Nel corso del prossimo decennio, questo l’assunto, il concetto di impiego a tempo pieno in un ambiente d’ufficio tradizionale diventerà via via un ricordo del passato. Entro il 2025, si legge ancora nello studio, i “millennial” rappresenteranno oltre il 50% della forza lavoro in Italia, ridefinendo la cultura aziendale attorno a modelli più flessibili, maggiore apertura alla collaborazione e focalizzazione sui dati come linfa vitale del business. E sarà proprio l’ingresso in azienda di figure più recettive dei paradigmi della rivoluzione digitale a fare da driver per lo sviluppo di organizzazioni più aperte e orientate a una gestione del personale svincolata da schemi rigidi. Già oggi, secondo l’indagine, il 40% delle società in Italia sta cambiando le politiche per migliorare la condivisione delle conoscenze tra diverse generazioni di dipendenti, anche se resta il problema di come scaricare a terra il potenziale dei workplace di nuova generazione.

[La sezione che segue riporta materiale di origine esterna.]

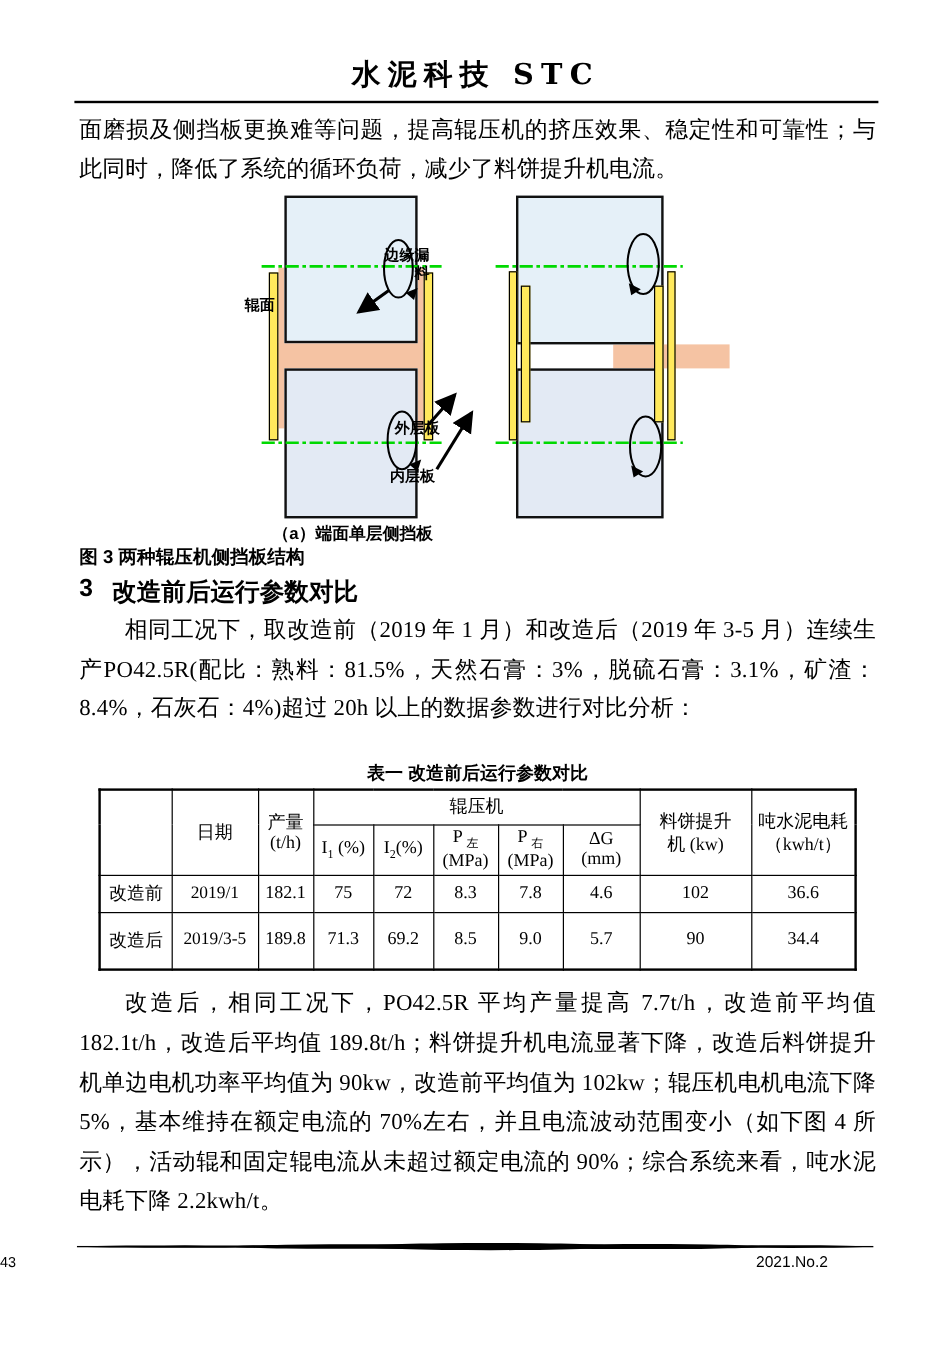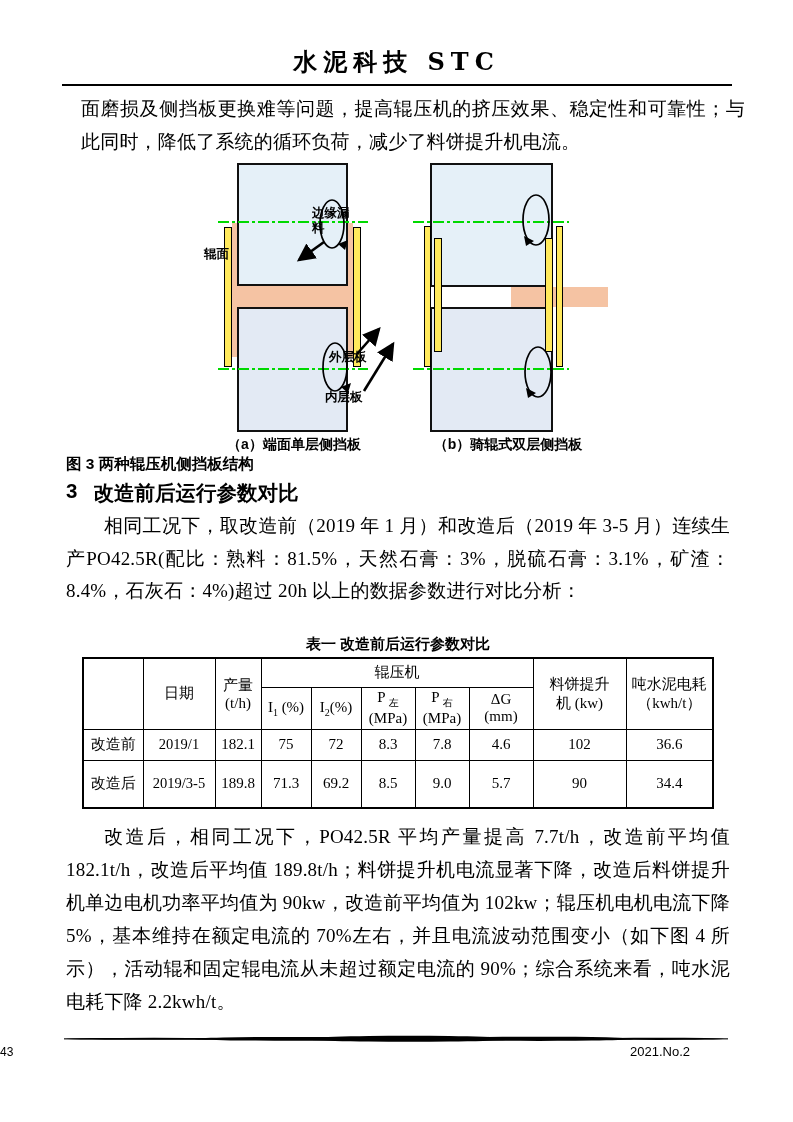--- a/index.html
+++ b/index.html
@@ -16,7 +16,7 @@
   
   .para{left:66px;width:664px;font-size:19px;line-height:33px;
         text-align:justify;letter-spacing:0.2px;}
-  .p1{top:92px;margin-left:15px;}
+  .p1{top:92px;}
   .p2{top:510px;text-indent:2em;line-height:32.5px;}
   .p3{top:820px;text-indent:2em;}
 

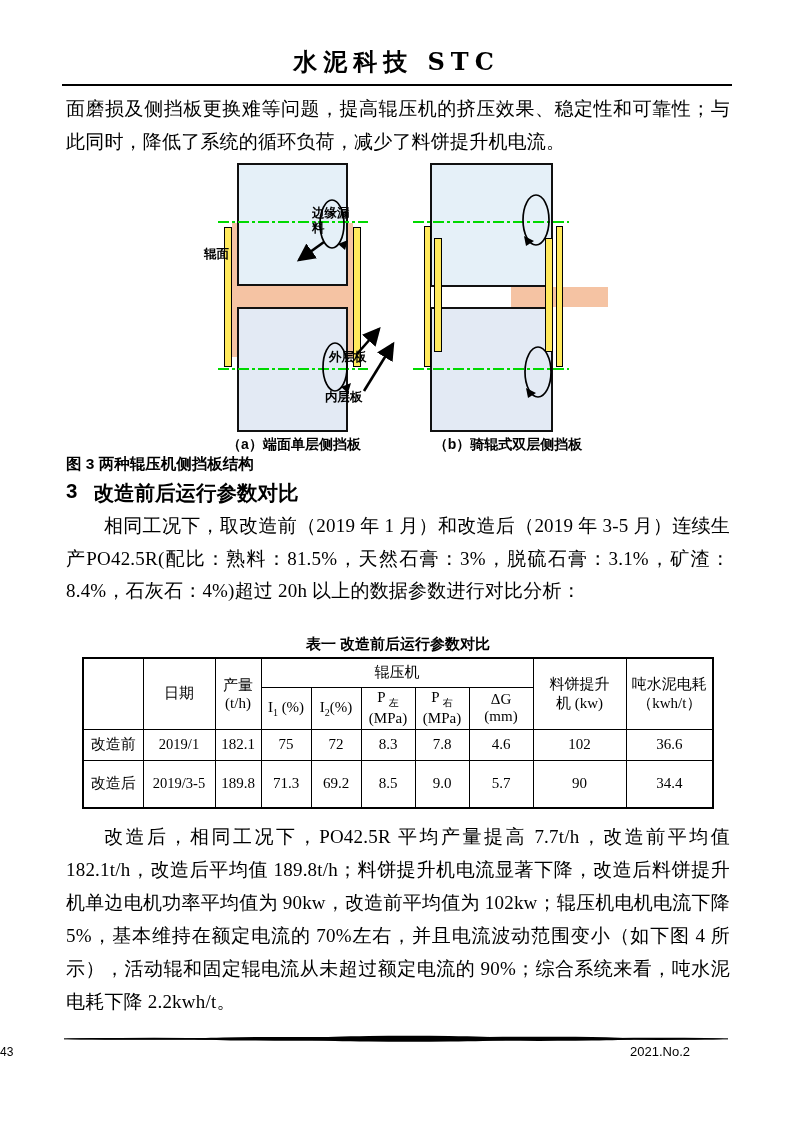--- a/index.html
+++ b/index.html
@@ -123,7 +123,7 @@
   </svg>
 
   <div class="fig-label" style="left:138px;top:87px;">辊面</div>
-  <div class="fig-label" style="left:246px;top:46px;width:46px;text-align:left;">边缘漏料</div>
+  <div class="fig-label" style="left:246px;top:46px;width:46px;text-align:right;">边缘漏料</div>
   <div class="fig-label" style="left:263px;top:190px;">外层板</div>
   <div class="fig-label" style="left:259px;top:230px;">内层板</div>
 

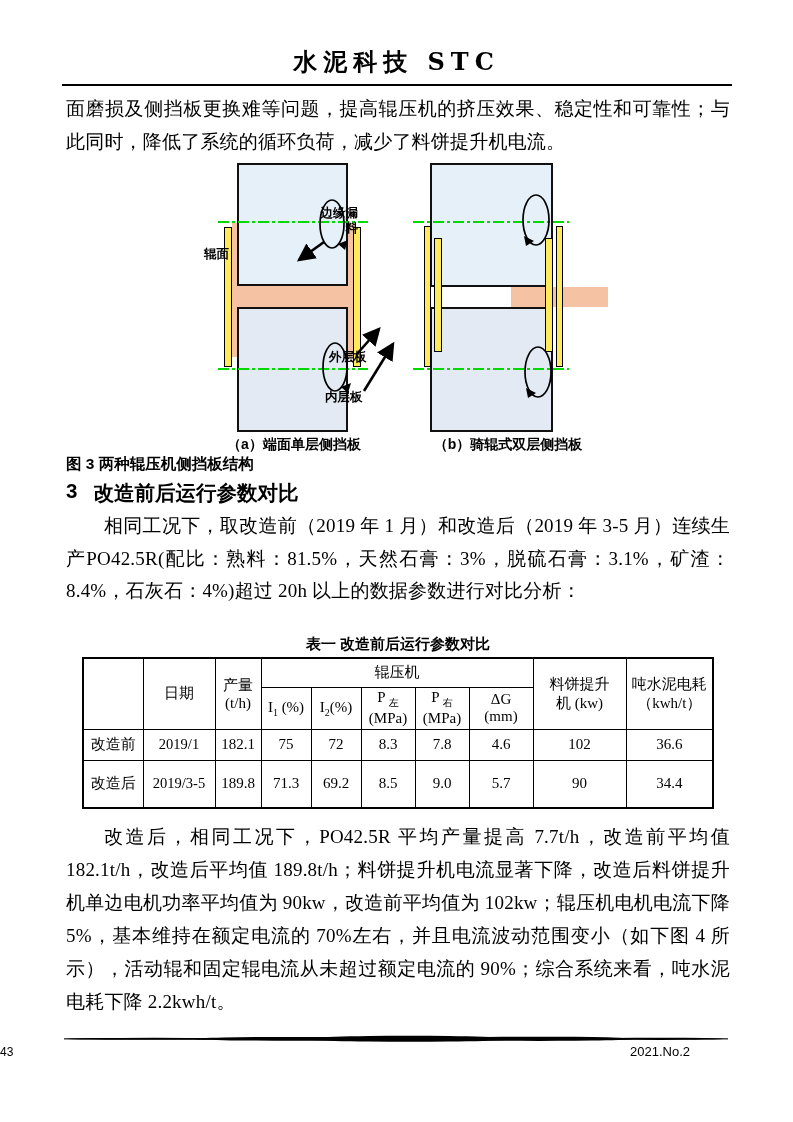--- a/index.html
+++ b/index.html
@@ -128,7 +128,6 @@
   <div class="fig-label" style="left:259px;top:230px;">内层板</div>
 
   <div class="fig-subcaption" style="left:118px;">（a）端面单层侧挡板</div>
-  <div class="fig-subcaption" style="left:332px;">（b）骑辊式双层侧挡板</div>
   <div class="fig-caption">图 3  两种辊压机侧挡板结构</div>
 </div>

Le aziende italiane, infatti, si sentono inadeguate per quanto riguarda alcune strategie sull’ambiente di lavoro. Il 98% degli intervistati, in particolare, ha evidenziato come l’odierna complessità della tecnologia dell’ambiente di lavoro stia limitando il potenziale e l’operatività dei dipendenti. L’84% ha affermato invece come l’elevato logoramento del personale rappresenta una sfida per la produttività. Serve quindi intervenire, per invertire quel generale senso di sfiducia verso le attuali strategie legate ai workplace che accomuna tante aziende e per dare credito al fatto che, come ha osservato Bruno Sirletti, presidente e Ceo di Fujitsu Italia, «circa un quarto dei manager e responsabili Icrt italiani ha messo in stretta correlazione l’ambiente di lavoro con la competitività dell’azienda alla luce del nuovo scenario digitale. Per questo – suggerisce il manager - occorre creare le condizioni per poter essere produttivi indipendentemente dall’ufficio fisico in cui i dipendenti si trovano».